IT HAD BEEN MARCH BUT nowhere near spring this far north. Impossible even to imagine earth and warmth. The snow rose into drifts six feet high; the trees were structures, frames. Ben loved their stark, dark lines against the white.
Out on the ice, a few locals had cleared trails out to their fishing holes. On weekends you could find them here, hunkered over the perfect circles they’d cut in the ice. They had thermoses of stew and battery-operated socks to keep warm. They came for the church-like solitude as much as for the thorny pike who lurked a dozen feet down.
Once, summers and summers ago, he and Frank had tried to reach the bottom, diving down, but the thick reeds frightened them—they seemed animate, reaching out for the boys with greedy tentacles, and they had twisted back to the surface, translucent and wavering, so clear they could see dragonflies on the other side, and laughing, broached the air, tossing the water from their hair. Summers ago. The summer of Otto.
The sun had not yet topped the encircling mountains, so the land lingered in inky shadow, reluctant as a sleepy child. Frank must have heard Ben coming. Sound traveled on such still winter mornings—the tapping of a woodpecker might seem close but was half a mile away.
Frank was standing on the lilac-colored ice.
Ben had stopped the truck. He got out and stood.
Frank smiled. “Helluva morning for fishing.”
But Frank wasn’t fishing. He was holding a large rock, so heavy he struggled to carry it. Heavier than Otto. The rock was tied to Frank’s waist.
Ben had put his hands deep in his pockets. The air was crisp. He’d taken a step forward, then stopped as he saw that Frank had also taken a step forward. He could not run the distance between them, and he should not.
“It’s all right,” Frank said. “I’ve done my best.”
“No.” Ben shifted his gaze to the ice. To the fishing hole just past Frank, a black spot in the white. “Please.”
Frank took another step out. The rock was heavy and awkward in his arms, he cradled it. “Maria isn’t coming back.” He shifted the weight of the rock. “I’m just tuckered out, Ben.”
Ben had wished he could fix it, somehow. He’d closed his eyes. He was not so bold as to imagine he was dying with Frank, but he was afraid of living without him. Please don’t leave me, he thought. Frank was his friend, his brother, all he had, and that was the reason he wanted to run across the ice and pull him back. It was also the reason why he did not. Frank had lived for all these years with what Ammon had done—he had borne the burden, he had done his best. Ben thought of the basement and how Frank had lived above it. He had sat at the kitchen table and eaten his huevos with Maria and the children, while right there, under his feet, below the floor boards and the rafters, was dark and remembering.

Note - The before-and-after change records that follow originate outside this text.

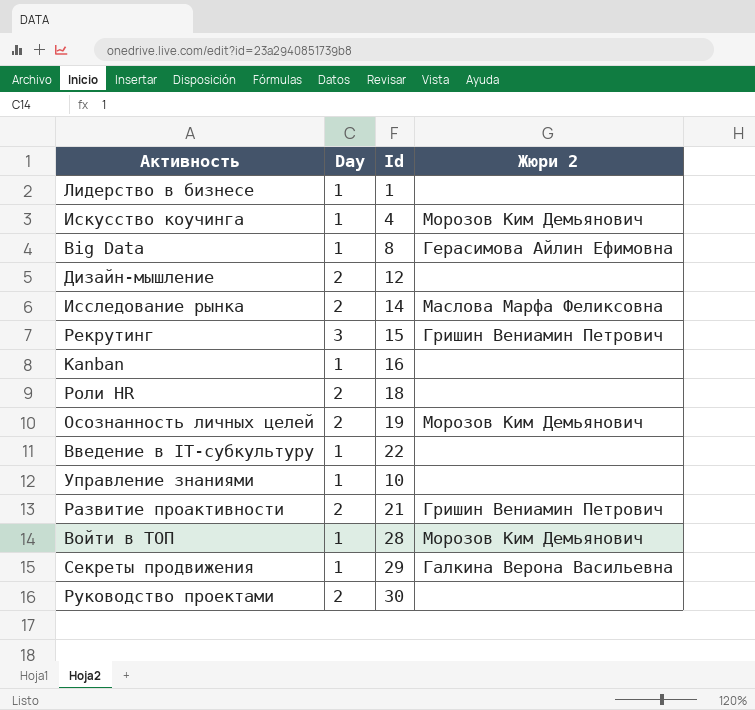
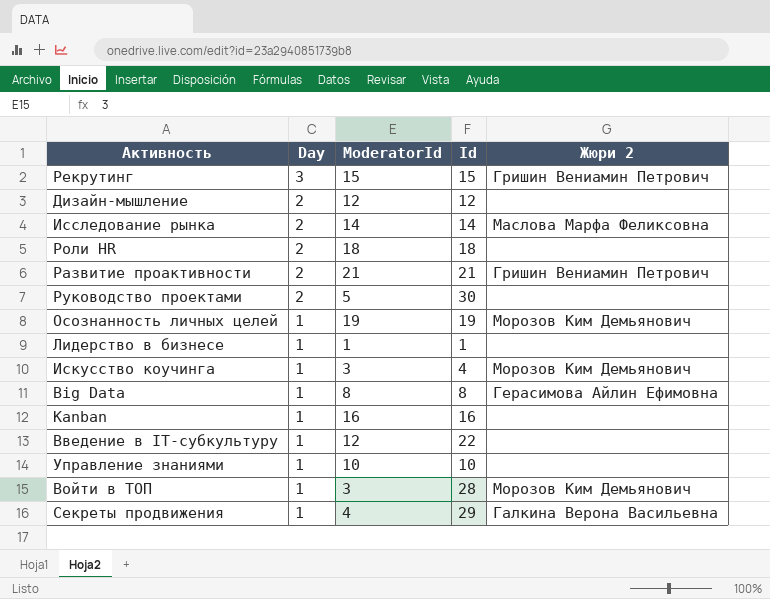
row order: none -> Day descending
column ModeratorId | position: none -> 3
Осознанность личных целей | Day: 2 -> 1

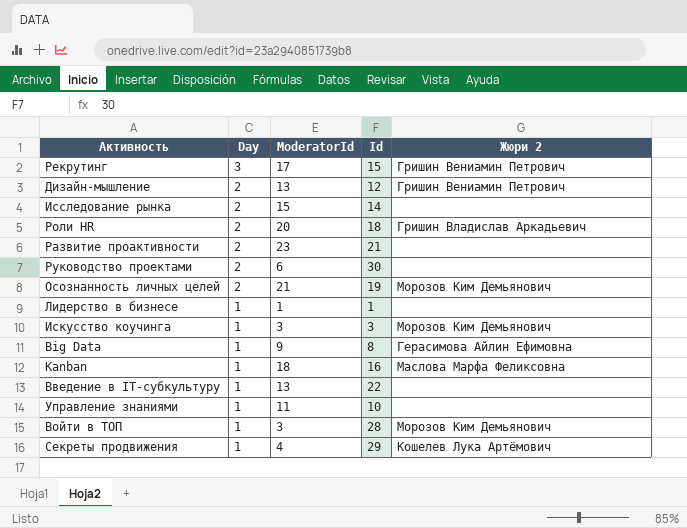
Рекрутинг | ModeratorId: 15 -> 17
Дизайн-мышление | ModeratorId: 12 -> 13
Дизайн-мышление | Жюри 2: none -> Гришин Вениамин Петрович
Исследование рынка | ModeratorId: 14 -> 15
Исследование рынка | Жюри 2: Маслова Марфа Феликсовна -> none
Роли HR | ModeratorId: 18 -> 20
Роли HR | Жюри 2: none -> Гришин Владислав Аркадьевич
Развитие проактивности | ModeratorId: 21 -> 23
Развитие проактивности | Жюри 2: Гришин Вениамин Петрович -> none
Руководство проектами | ModeratorId: 5 -> 6
Осознанность личных целей | Day: 1 -> 2
Осознанность личных целей | ModeratorId: 19 -> 21
Искусство коучинга | Id: 4 -> 3
Big Data | ModeratorId: 8 -> 9
Kanban | ModeratorId: 16 -> 18
Kanban | Жюри 2: none -> Маслова Марфа Феликсовна
Введение в IT-субкультуру | ModeratorId: 12 -> 13
Управление знаниями | ModeratorId: 10 -> 11
Секреты продвижения | Жюри 2: Галкина Верона Васильевна -> Кошелев Лука Артёмович

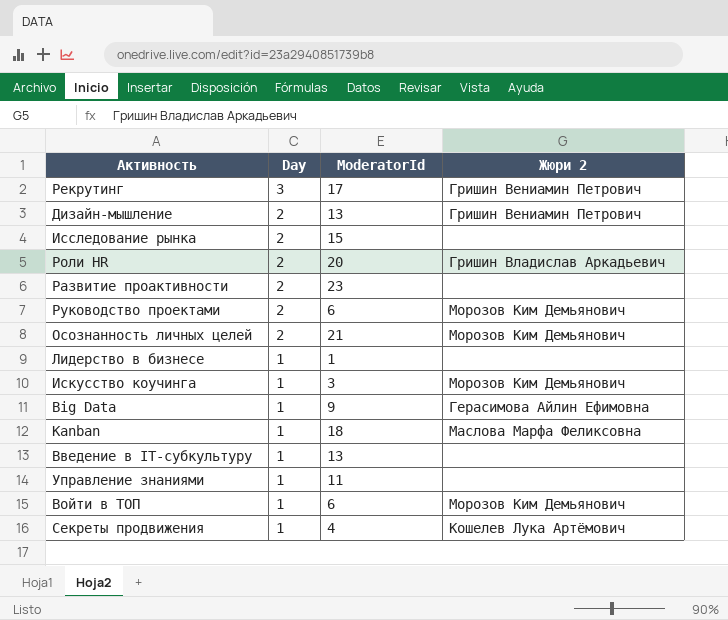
column Id | position: 4 -> none
Руководство проектами | Жюри 2: none -> Морозов Ким Демьянович
Войти в ТОП | ModeratorId: 3 -> 6

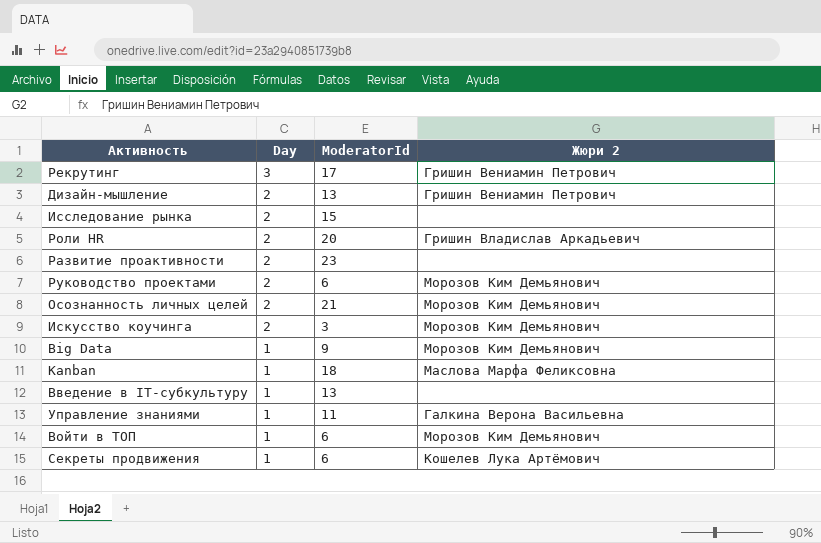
row Лидерство в бизнесе: 1 | 1 | none -> none
Искусство коучинга | Day: 1 -> 2
Big Data | Жюри 2: Герасимова Айлин Ефимовна -> Морозов Ким Демьянович
Управление знаниями | Жюри 2: none -> Галкина Верона Васильевна
Секреты продвижения | ModeratorId: 4 -> 6

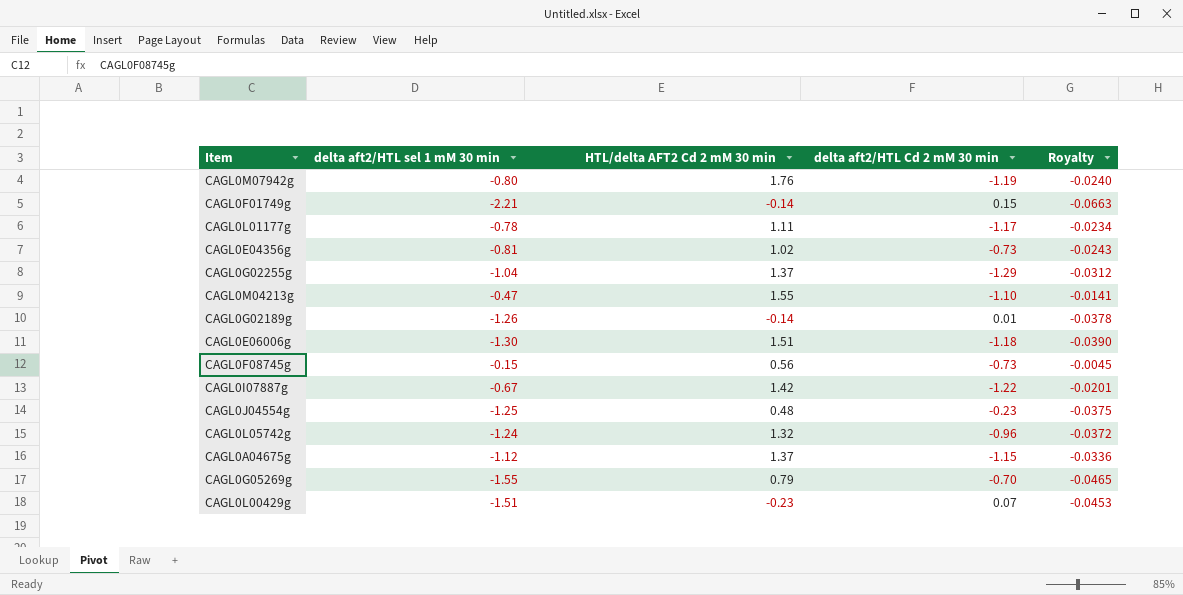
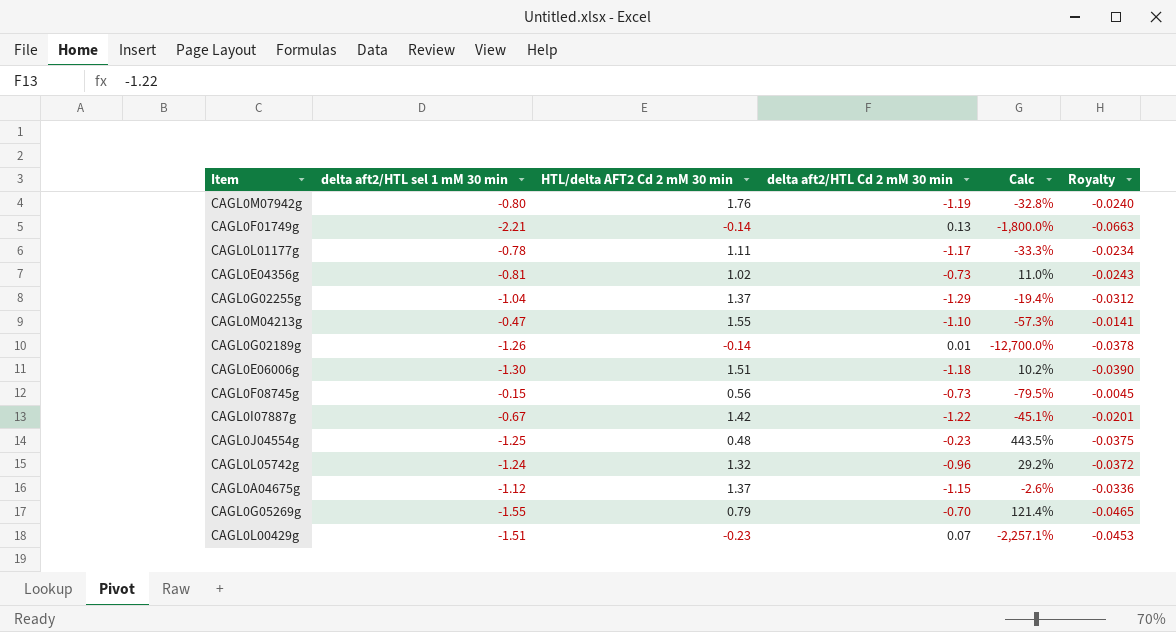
column Calc | formula: none -> ([delta aft2/HTL sel 1 mM 30 min] - [delta aft2/HTL Cd 2 mM 30 min]) / [delta aft2/HTL Cd 2 mM 30 min]
CAGL0F01749g | delta aft2/HTL Cd 2 mM 30 min: 0.15 -> 0.13

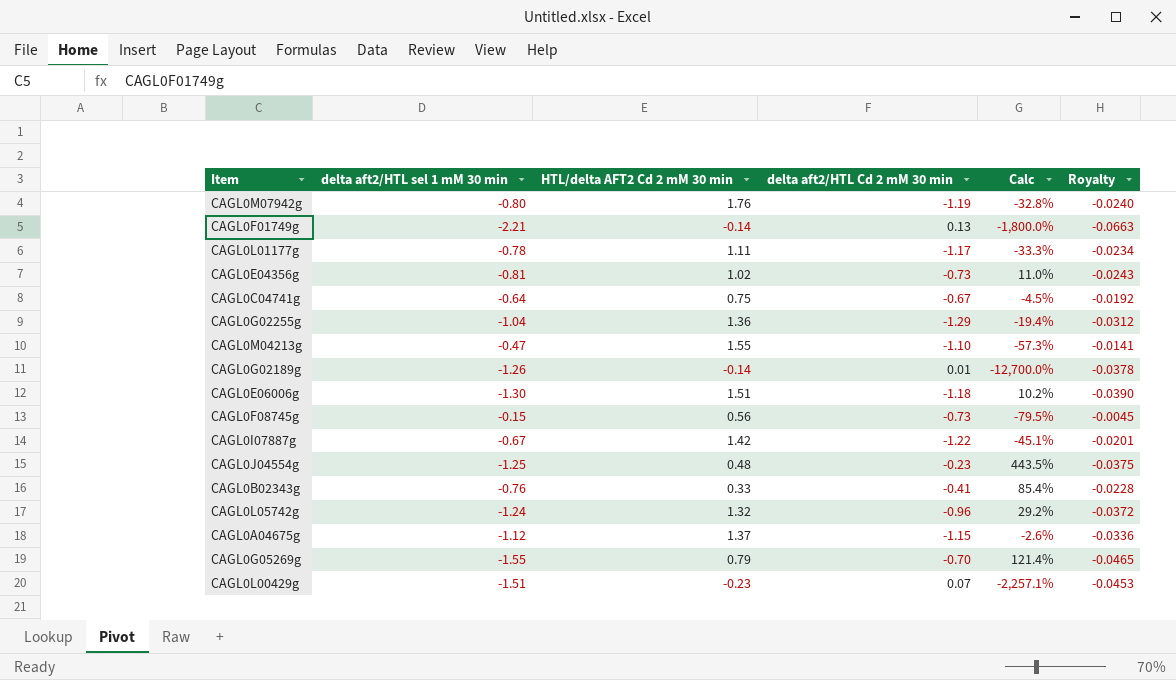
row CAGL0C04741g: none -> -0.64 | 0.75 | -0.67 | -4.5% | -0.0192
CAGL0G02255g | HTL/delta AFT2 Cd 2 mM 30 min: 1.37 -> 1.36
row CAGL0B02343g: none -> -0.76 | 0.33 | -0.41 | 85.4% | -0.0228

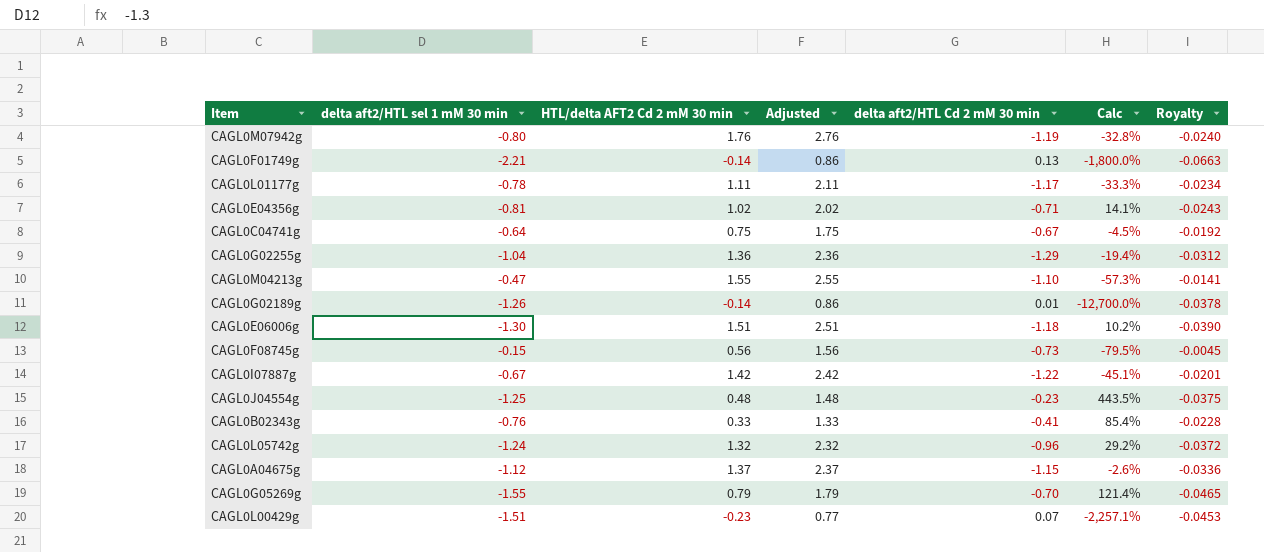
column Adjusted | formula: none -> [HTL/delta AFT2 Cd 2 mM 30 min] + 1
CAGL0E04356g | delta aft2/HTL Cd 2 mM 30 min: -0.73 -> -0.71
CAGL0E04356g | Calc: 11.0% -> 14.1%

The beginning and the end was Ammon. Ammon had done this. Ammon’s work upon a boy, the concerted application of that fucker’s dark polluting spite for years and years. And the yield was a man who could not sustain himself.
“I’ve signed a couple of forestry reports for you, left the dates blank. They’re in the cabin.”
“Frank—”
The hole in the ice was like a mouth, rounded in surprise. O. It was a portal to another world, it was a socket, it was a fishing hole, it was the period at the end of a sentence.
“And I gave them Wilder. They said it wasn’t enough. But I wouldn’t give them you. I couldn’t do that. They don’t have you, Ben. You’re clear, you’re in the clear. So, you know, go clear.”
Ben had neither stepped forward nor back. He had not been able to leave the spot on which he stood. He had been fearful. This moment ended some way of living and began another he did not yet know the shape of, could not imagine.
When Ben had opened his eyes Frank was gone. For a time he wondered if Frank had lost his nerve and cut the rope. Maybe he’d survived hypothermia and swum under the ice to the other side of the lake, to a warm getaway car, and was on his way to Juarez with Maria. Ben toyed with this particular fantasy, and how he may be called to corroborate the suicide—“Yes, I saw Frank Wilson drop through the ice and he did not come out”—and therefore collude in his friend’s escape. Frank was going clear, not Australia, but a hacienda in a sleepy Mexican village, a rooster on the fence, a dog asleep in the dust, Maria and the boys eating ripe oranges from a red tin bowl.